Lhokseumawe – Menyusun skripsi menjadi salah satu fase yang paling menantang bagi mahasiswa tingkat akhir. Tidak hanya dituntut menyelesaikan penelitian, mahasiswa juga harus menjaga konsistensi di tengah padatnya aktivitas akademik maupun organisasi.
Beragam kendala kerap dihadapi, mulai dari menentukan topik penelitian, mencari referensi ilmiah, hingga menjalani proses bimbingan dan revisi. Kondisi tersebut membuat banyak mahasiswa harus mampu mengatur waktu dan menjaga motivasi agar tetap fokus menyelesaikan tugas akhir.
Salah seorang mahasiswa Universitas Malikussaleh, Dama Yanti, mengatakan bahwa tantangan terbesar dalam menyusun skripsi bukan hanya proses menulis, tetapi mempertahankan semangat hingga selesai.
“Menurut saya, skripsi mengajarkan kita untuk tetap konsisten.
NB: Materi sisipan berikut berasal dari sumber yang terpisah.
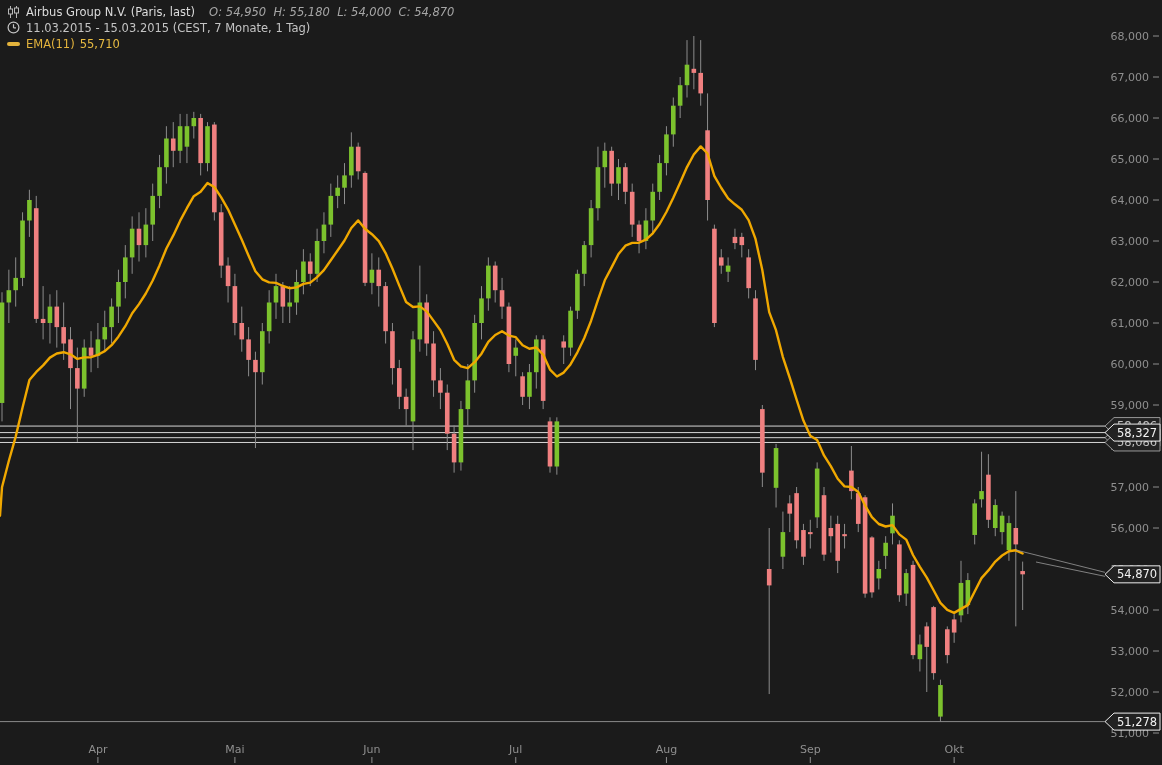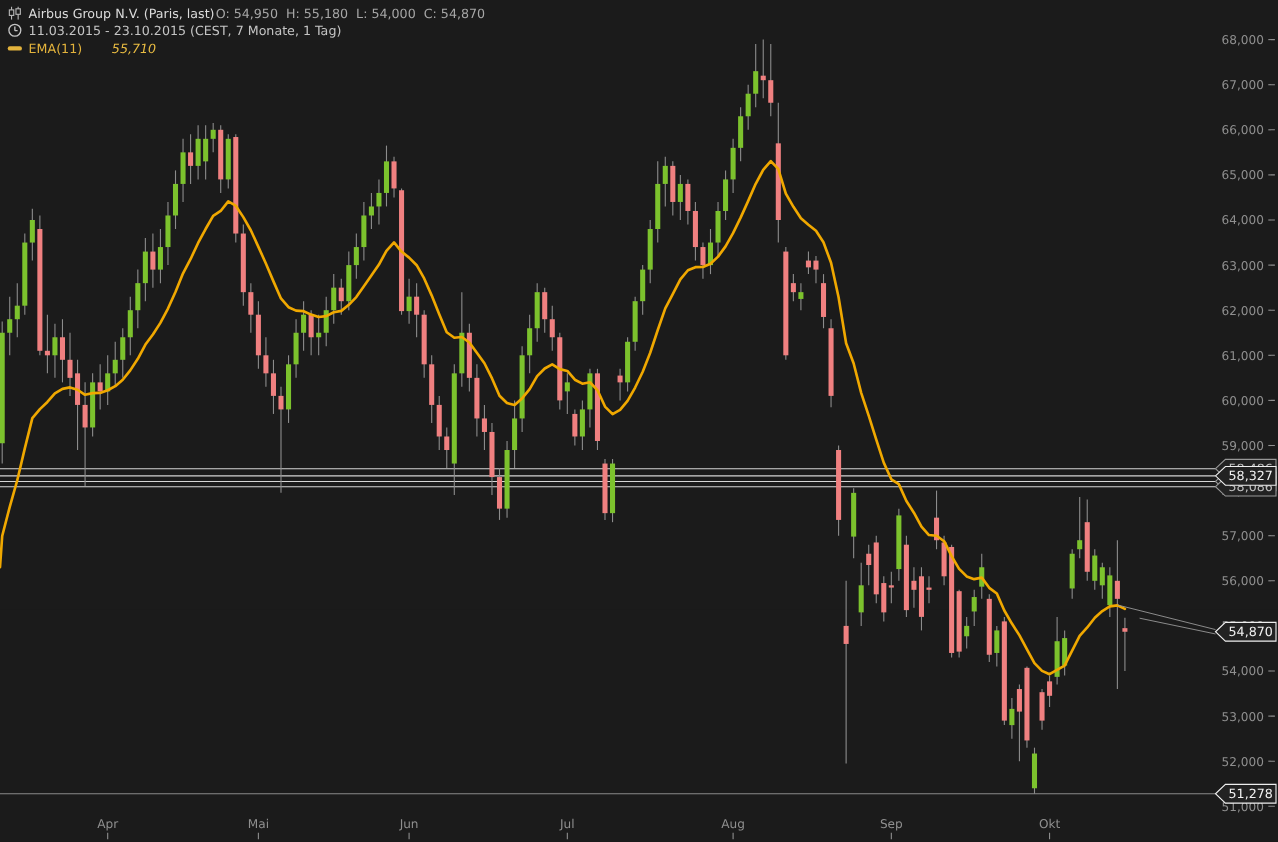--- a/index.html
+++ b/index.html
@@ -10,7 +10,7 @@
   .hline{display:flex;align-items:center;height:15px;margin-bottom:1px;white-space:pre;}
   .icon{width:15px;display:inline-flex;justify-content:center;margin-right:5px;}
   .t-title{color:#dcdcdc;font-size:11.5px;}
-  .t-ohlc{color:#a6a6a6;font-size:11.5px;margin-left:1px;}
+  .t-ohlc{color:#a6a6a6;font-size:11.5px;margin-left:14px;font-style:italic;}
   .t-range{color:#c4c4c4;font-size:11.5px;}
   .t-ema{color:#e3b33c;font-size:11.5px;}
   .t-emaval{color:#e9bc42;font-size:11.5px;margin-left:27px;font-style:italic;}

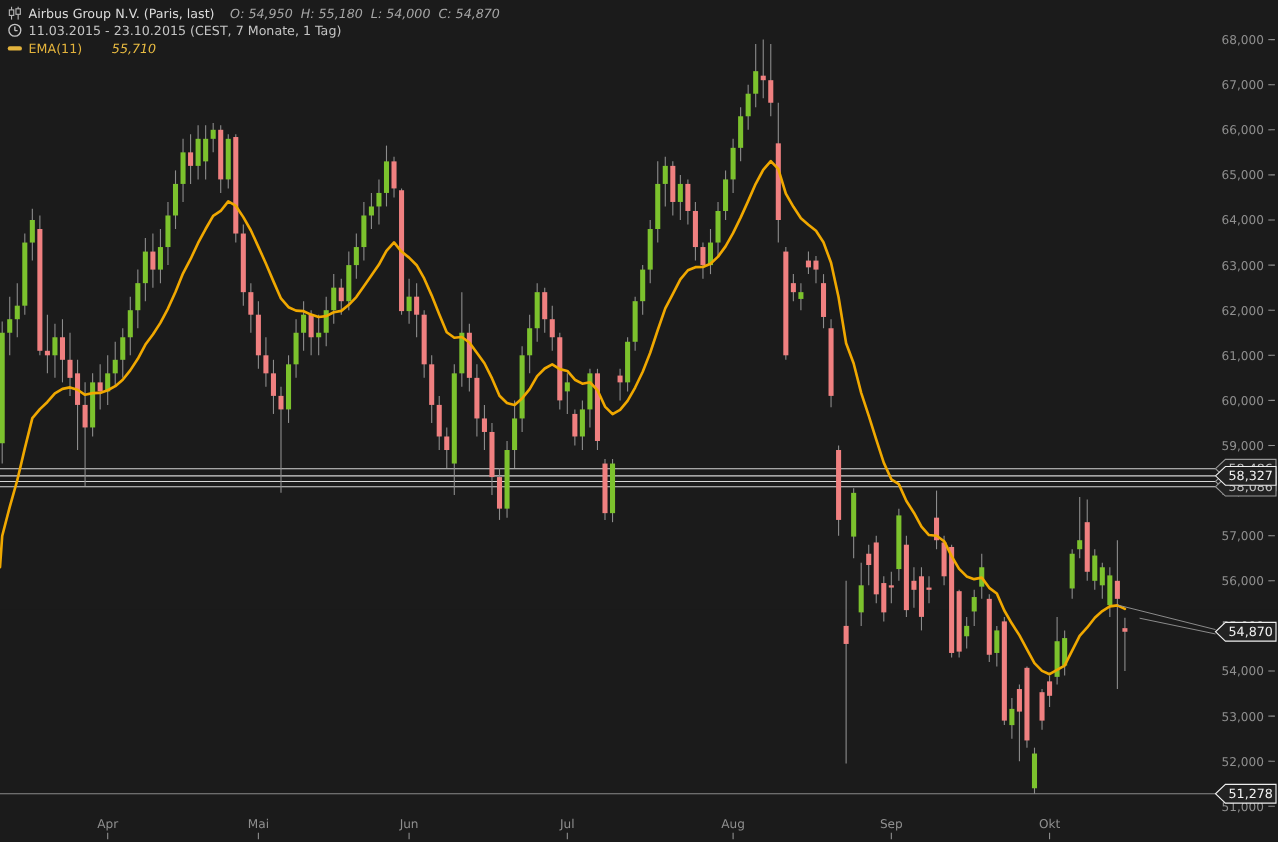--- a/index.html
+++ b/index.html
@@ -42,7 +42,7 @@
           <line x1="6.5" y1="6.9" x2="9.0" y2="6.9" stroke="#c4c4c4" stroke-width="1.2"></line>
         </svg>
       </span>
-      <span class="t-range">11.03.2015 - 23.10.2015 (CEST, 7 Monate, 1 Tag)</span>
+      <span class="t-range">11.03.2015 - 15.03.2015 (CEST, 7 Monate, 1 Tag)</span>
     </div>
     <div class="hline">
       <span class="icon"><span class="ema-swatch"></span></span>

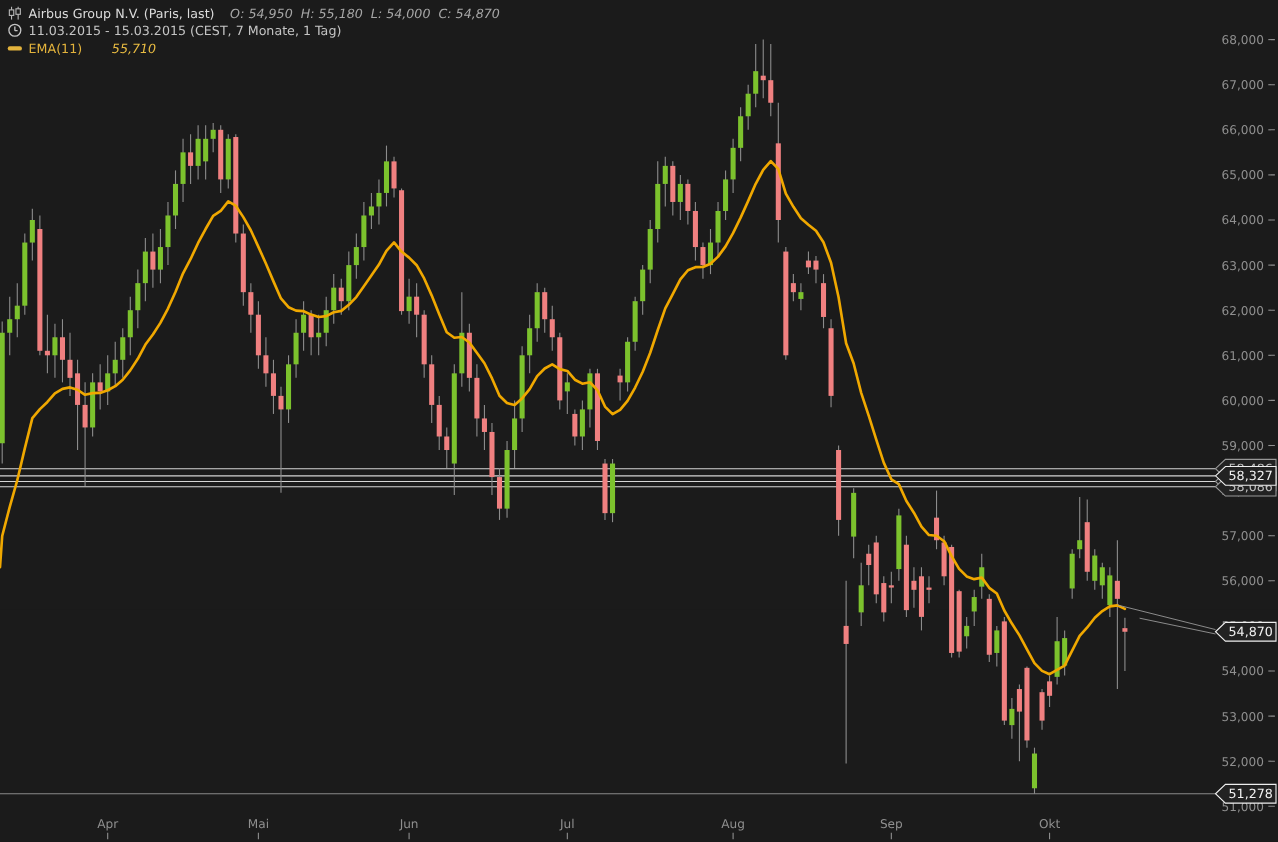--- a/index.html
+++ b/index.html
@@ -13,7 +13,7 @@
   .t-ohlc{color:#a6a6a6;font-size:11.5px;margin-left:14px;font-style:italic;}
   .t-range{color:#c4c4c4;font-size:11.5px;}
   .t-ema{color:#e3b33c;font-size:11.5px;}
-  .t-emaval{color:#e9bc42;font-size:11.5px;margin-left:27px;font-style:italic;}
+  .t-emaval{color:#e9bc42;font-size:11.5px;margin-left:5px;}
   .ema-swatch{width:13px;height:4px;border-radius:2px;background:#e3b33c;display:inline-block;}
 </style>
 </head>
Ada saatnya merasa jenuh atau buntu, tetapi saya mencoba tetap disiplin dengan membuat target kecil setiap hari dan aktif berdiskusi dengan dosen pembimbing maupun teman,” ujarnya.
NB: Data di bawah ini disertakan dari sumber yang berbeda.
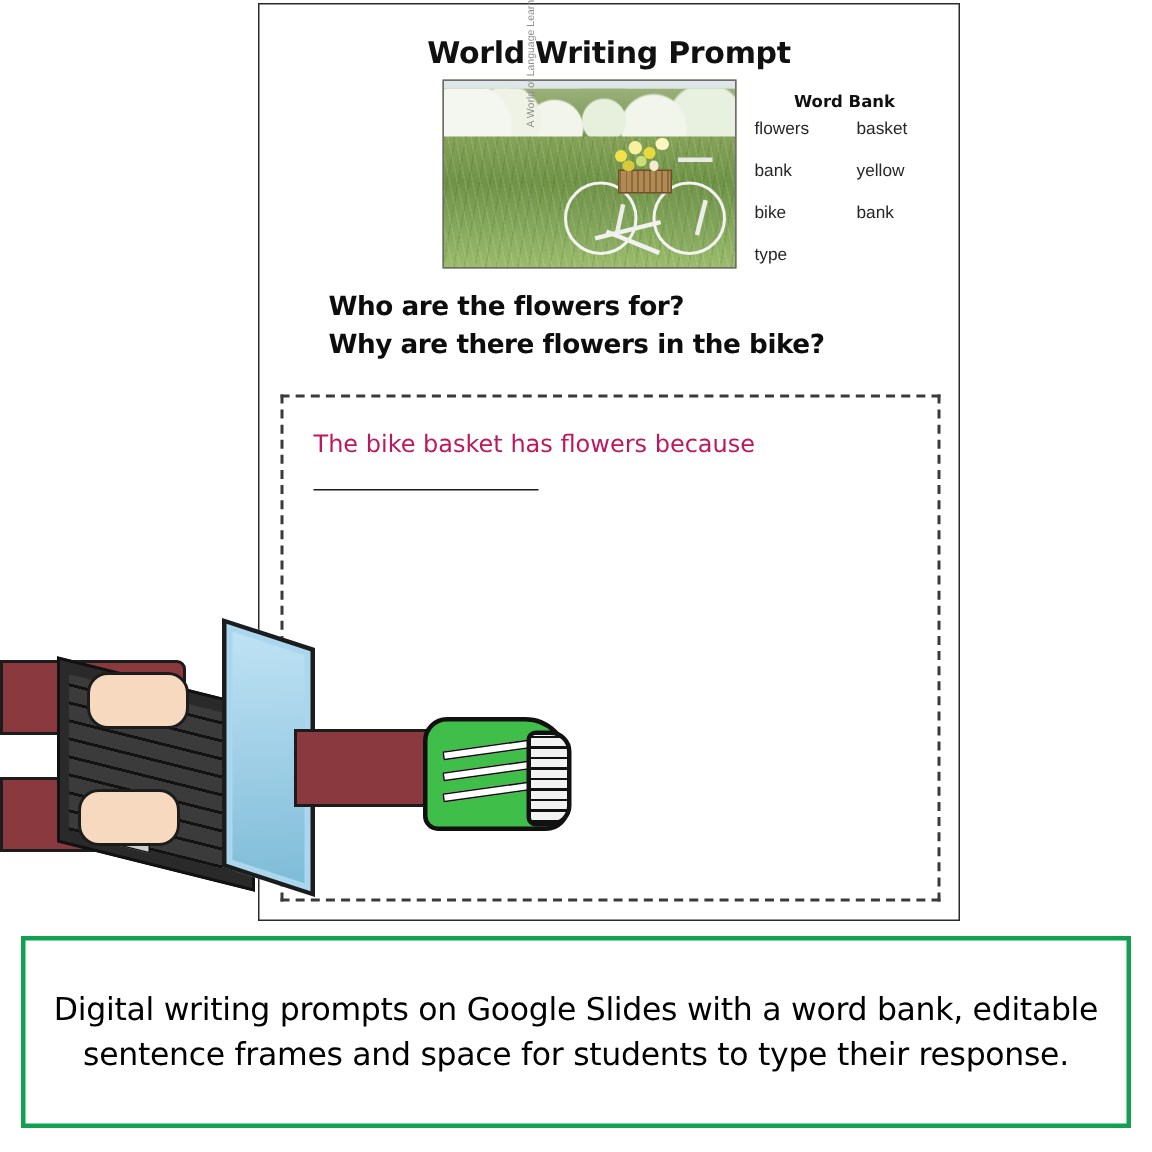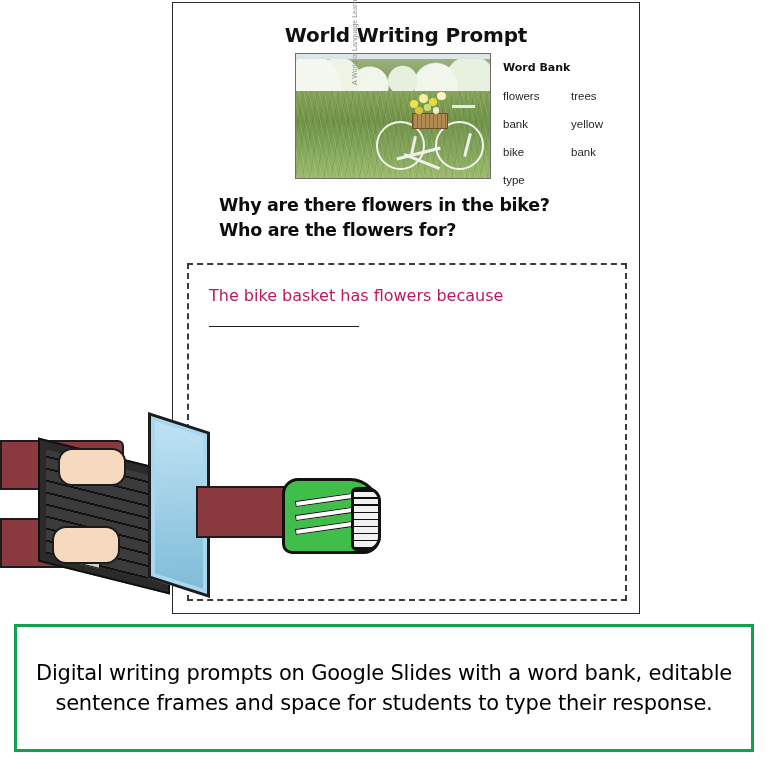--- a/index.html
+++ b/index.html
@@ -131,9 +131,9 @@
     font-family: "DejaVu Sans", sans-serif;
     font-weight: bold;
     font-size: 11px;
-    text-align: left;
+    text-align: center;
     color: #111;
-    margin-bottom: 16px;
+    margin-bottom: 6px;
   }
   .wb-grid {
     display: grid;

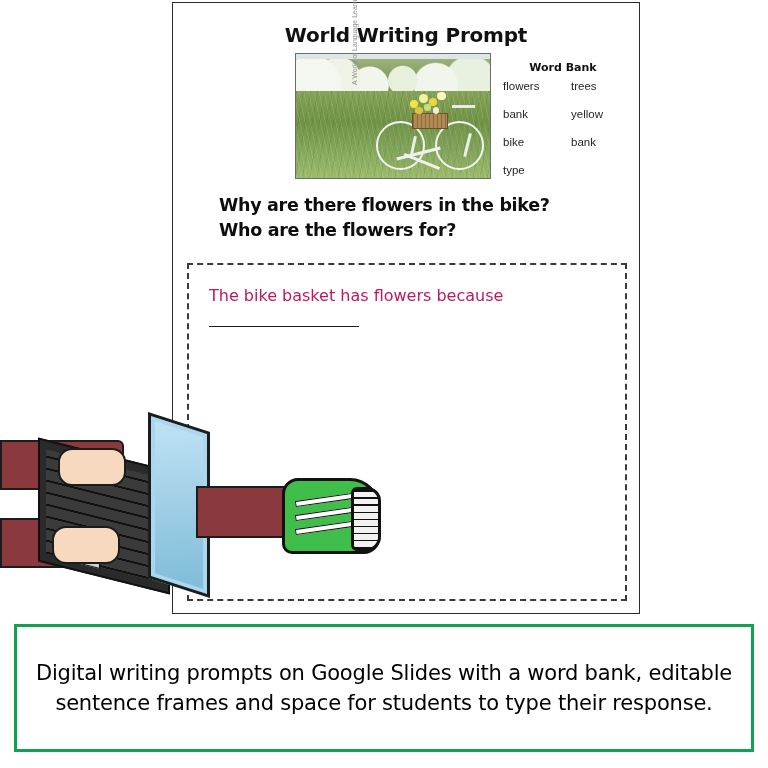--- a/index.html
+++ b/index.html
@@ -341,7 +341,7 @@
     <div class="wordbank-title">Word Bank</div>
     <div class="wb-grid">
       <div>flowers</div>
-      <div>trees</div>
+      <div>basket</div>
       <div>bank</div>
       <div>yellow</div>
       <div>bike</div>

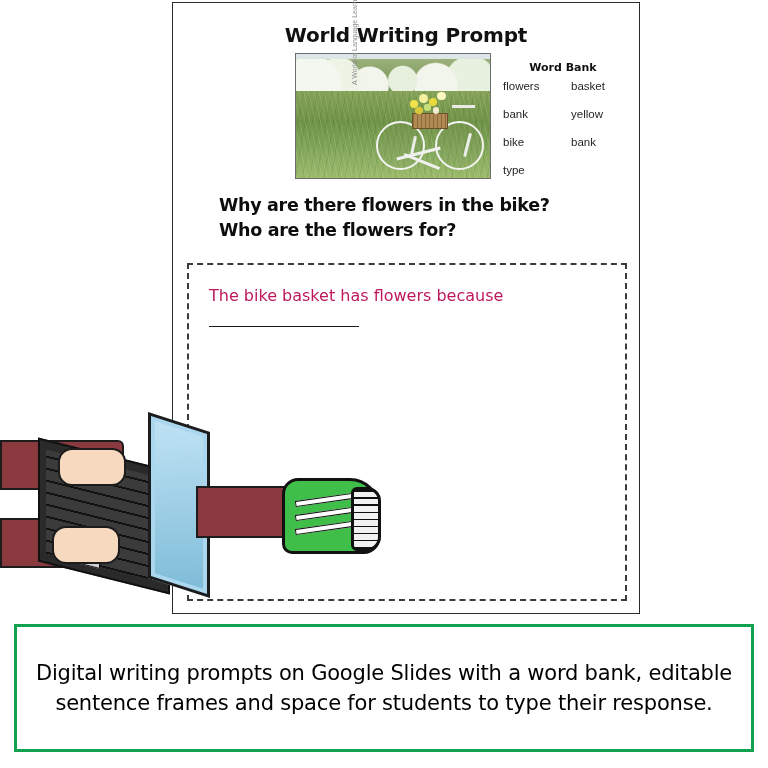--- a/index.html
+++ b/index.html
@@ -353,8 +353,8 @@
   <div class="side-credit">A World of Language Learners</div>
 
   <div class="questions">
+    <div>Who are the flowers for?</div>
     <div>Why are there flowers in the bike?</div>
-    <div>Who are the flowers for?</div>
   </div>
 
   <div class="answer-box">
Dama menambahkan, dukungan dari keluarga dan teman juga menjadi penyemangat selama menjalani proses penyusunan skripsi. Menurutnya, waktu istirahat yang cukup juga penting agar tetap produktif dan tidak mudah merasa lelah.
Berbagai penelitian menunjukkan bahwa mahasiswa tingkat akhir sering menghadapi stres akademik selama proses penyusunan skripsi. Faktor seperti manajemen waktu, dukungan sosial, serta komunikasi yang baik dengan dosen pembimbing dapat membantu mahasiswa menyelesaikan tugas akhir dengan lebih optimal.
Meski penuh tantangan, Dana berharap mahasiswa tidak mudah menyerah saat menghadapi kesulitan. Ia meyakini bahwa setiap proses yang dilalui selama menyusun skripsi akan menjadi bekal untuk menghadapi tantangan di dunia kerja maupun kehidupan setelah lulus.